Food Insecurity Rising Under Biden Amid Climbing Inflation

The United States Department of Agriculture (USDA) statistics show that the percentage of Americans facing food insecurity has been steadily rising. In 2022, it reached 12.8%. As inflation stays higher than anticipated, President Joe Biden will face a formidable obstacle in the form of this spike in his reelection campaign in November. 

With children, single parents, and members of ethnic minorities bearing the brunt of the food insecurity crisis, 17 million American families struggled in 2022 to meet everyone’s nutritional needs.

In February, the Biden administration unveiled a $1.7 billion plan to support programs that aim to eradicate national hunger by 2030.

The rising cost of staple foods like meat, eggs, and milk has been a concern for many Americans; some have even coined the term “meatflation” to describe the trend.
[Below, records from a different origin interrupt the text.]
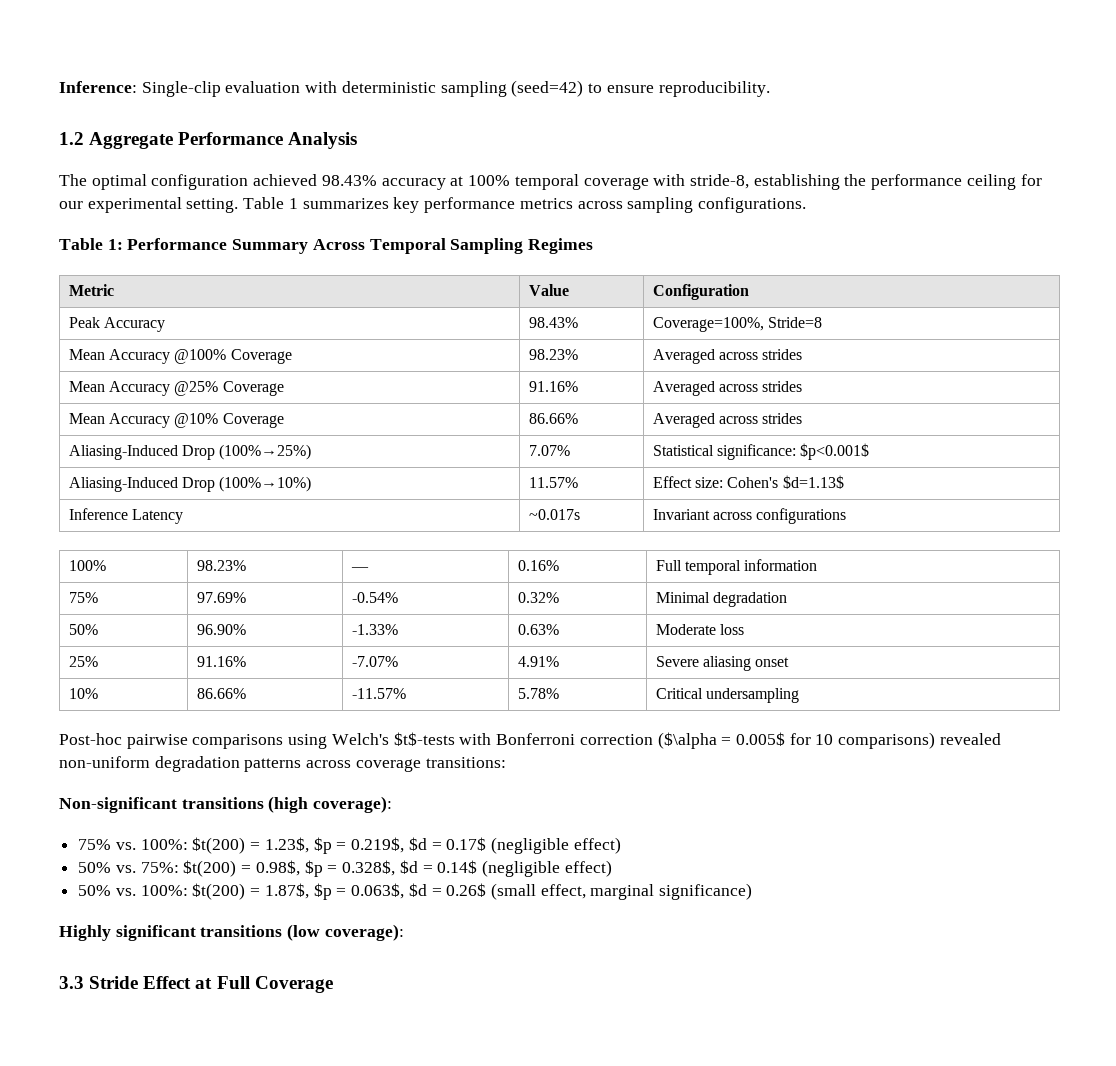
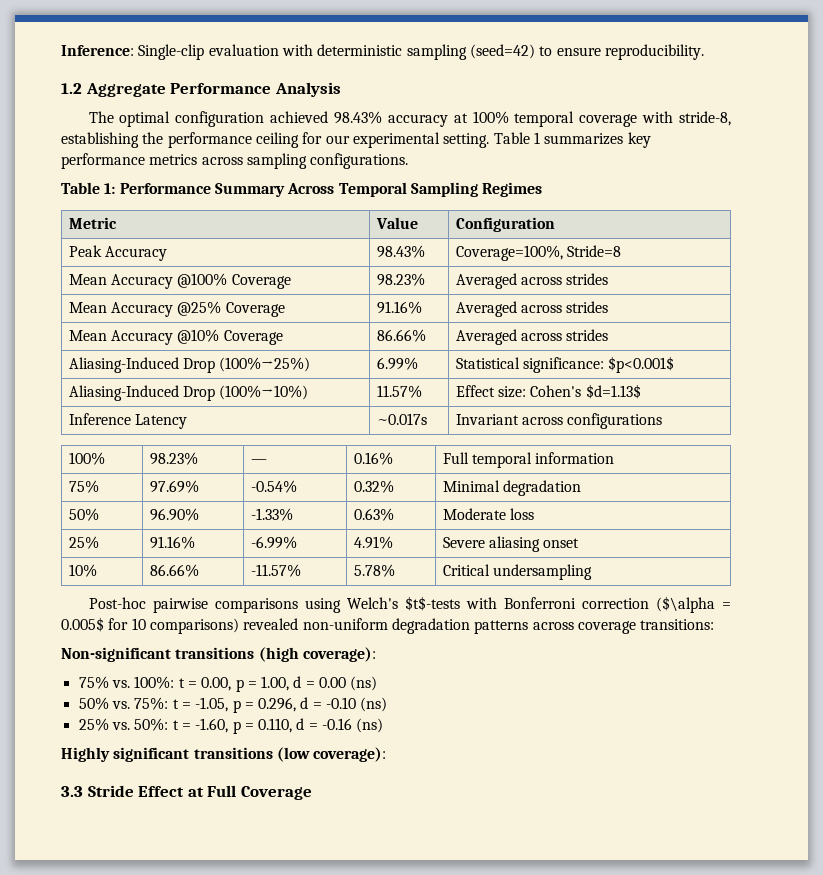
- Aliasing-Induced Drop (100%→25%) | 7.07% | Statistical significance: $p<0.001$
+ Aliasing-Induced Drop (100%→25%) | 6.99% | Statistical significance: $p<0.001$
- 25% | 91.16% | -7.07% | 4.91% | Severe aliasing onset
+ 25% | 91.16% | -6.99% | 4.91% | Severe aliasing onset
- 75% vs. 100%: $t(200) = 1.23$, $p = 0.219$, $d = 0.17$ (negligible effect)
- 50% vs. 75%: $t(200) = 0.98$, $p = 0.328$, $d = 0.14$ (negligible effect)
- 50% vs. 100%: $t(200) = 1.87$, $p = 0.063$, $d = 0.26$ (small effect, marginal significance)
+ 75% vs. 100%: t = 0.00, p = 1.00, d = 0.00 (ns)
+ 50% vs. 75%: t = -1.05, p = 0.296, d = -0.10 (ns)
+ 25% vs. 50%: t = -1.60, p = 0.110, d = -0.16 (ns)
According to Gallup, among the G7 nations, the United States has the highest proportion of individuals struggling to buy adequate food. One out of four Americans reported experiencing food insecurity at least once last year.

The USDA food insecurity estimates for 2022 are higher than the same data from 2016, just before Donald Trump took office. In 2022, the most significant number of American families experiencing food insecurity was in 2016, with 15.6 million, or 12.3%. Then, in 2017, the number rose to 15 million, or 11.8% of the total. Children, homes headed by a single parent, and households from minority groups had much higher rates of food insecurity, according to the USDA.

Increasing funding for the Supplemental Nutrition Assistance Program (SNAP) is one measure Biden has taken to combat the rising cost of food. In February, the government launched a $1.7 billion program to abolish American hunger by 2030.

Most voters know that energy prices are directly related to food costs. As Joe Biden focuses on “greening,” gas prices have soared, and food prices have followed.